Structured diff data
++++++++++++++++++++
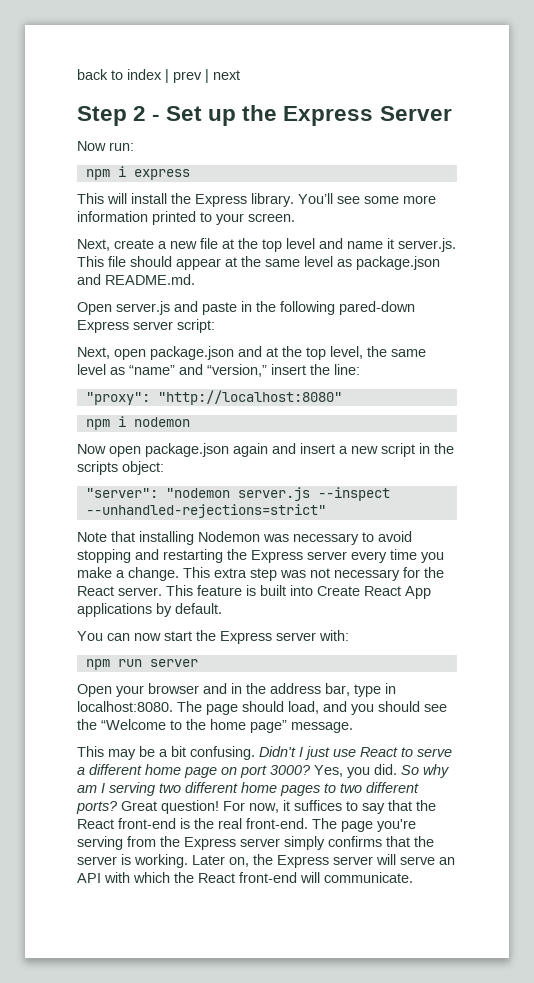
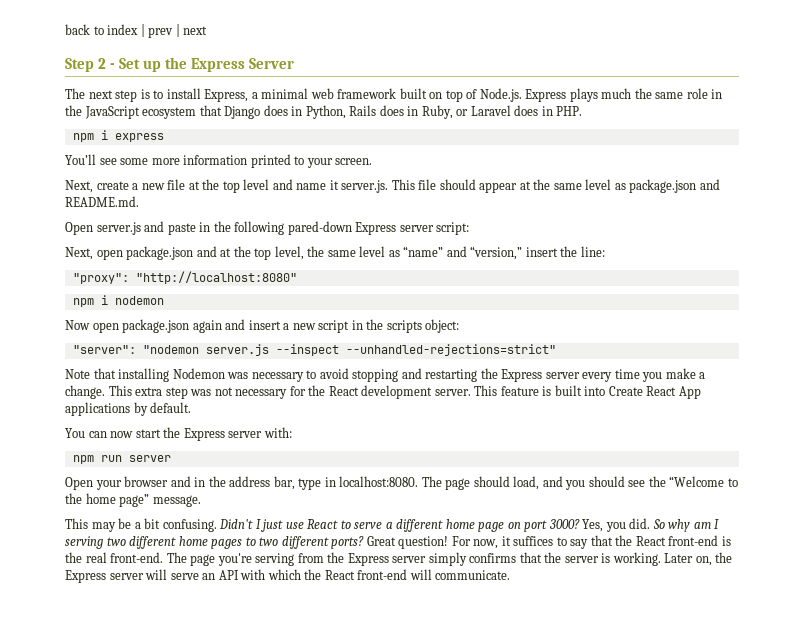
- Now run:
+ The next step is to install Express, a minimal web framework built on top of Node.js. Express plays much the same role in the JavaScript ecosystem that Django does in Python, Rails does in Ruby, or Laravel does in PHP.
  npm i express
- This will install the Express library. You’ll see some more information printed to your screen.
+ You’ll see some more information printed to your screen.
- This extra step was not necessary for the React server.
+ This extra step was not necessary for the React development server.

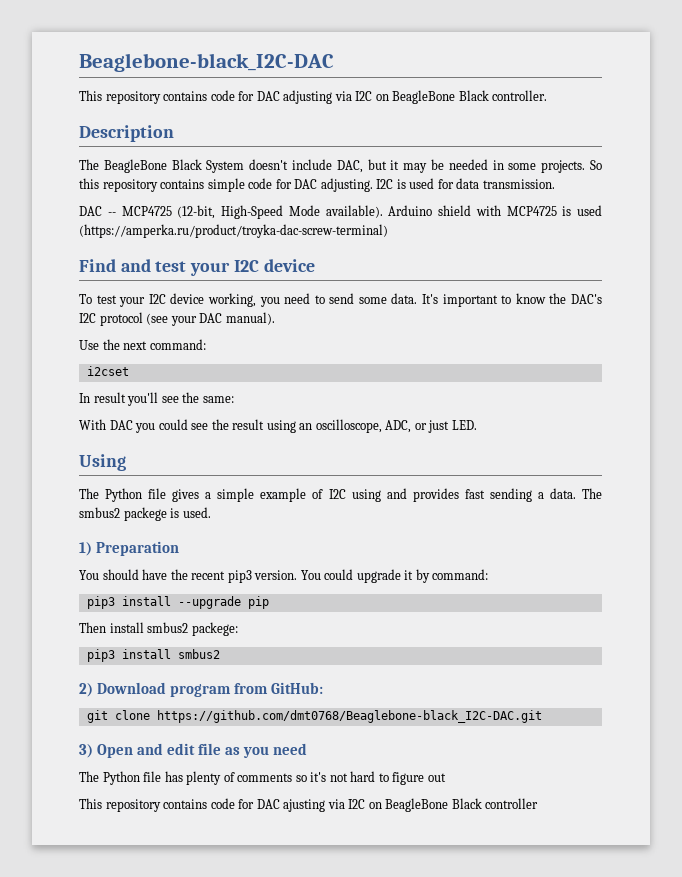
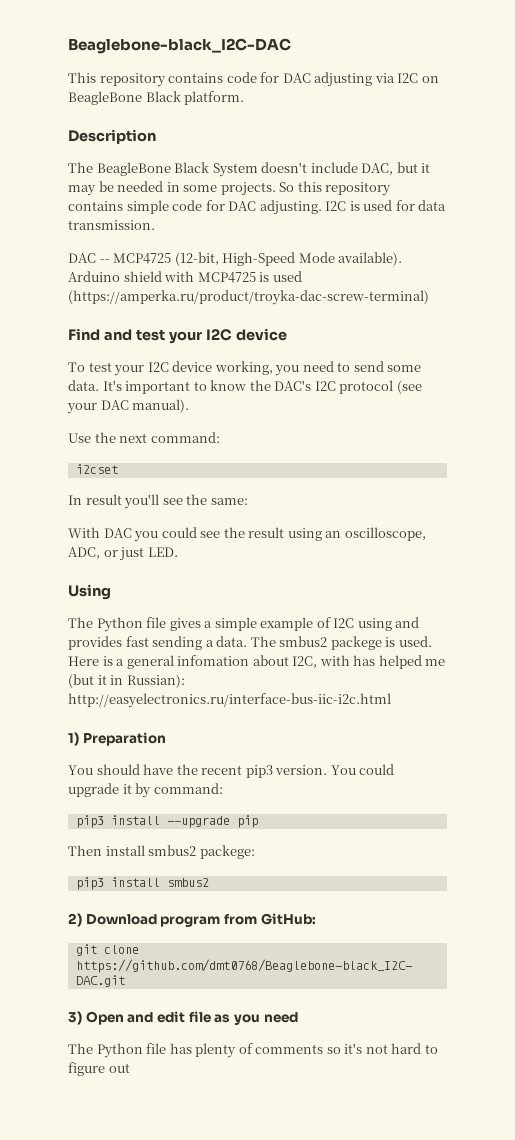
- This repository contains code for DAC adjusting via I2C on BeagleBone Black controller.
+ This repository contains code for DAC adjusting via I2C on BeagleBone Black platform.
+ Here is a general infomation about I2C, with has helped me (but it in Russian): http://easyelectronics.ru/interface-bus-iic-i2c.html
- This repository contains code for DAC ajusting via I2C on BeagleBone Black controller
++++++++++++++++++++
◆ DESCRIPTION OF THE TASK
All lines of the data that hold "install" need to be copied.

◆ FINAL ANSWER
+ The next step is to install Express, a minimal web framework built on top of Node.js. Express plays much the same role in the JavaScript ecosystem that Django does in Python, Rails does in Ruby, or Laravel does in PHP.
- This will install the Express library. You’ll see some more information printed to your screen.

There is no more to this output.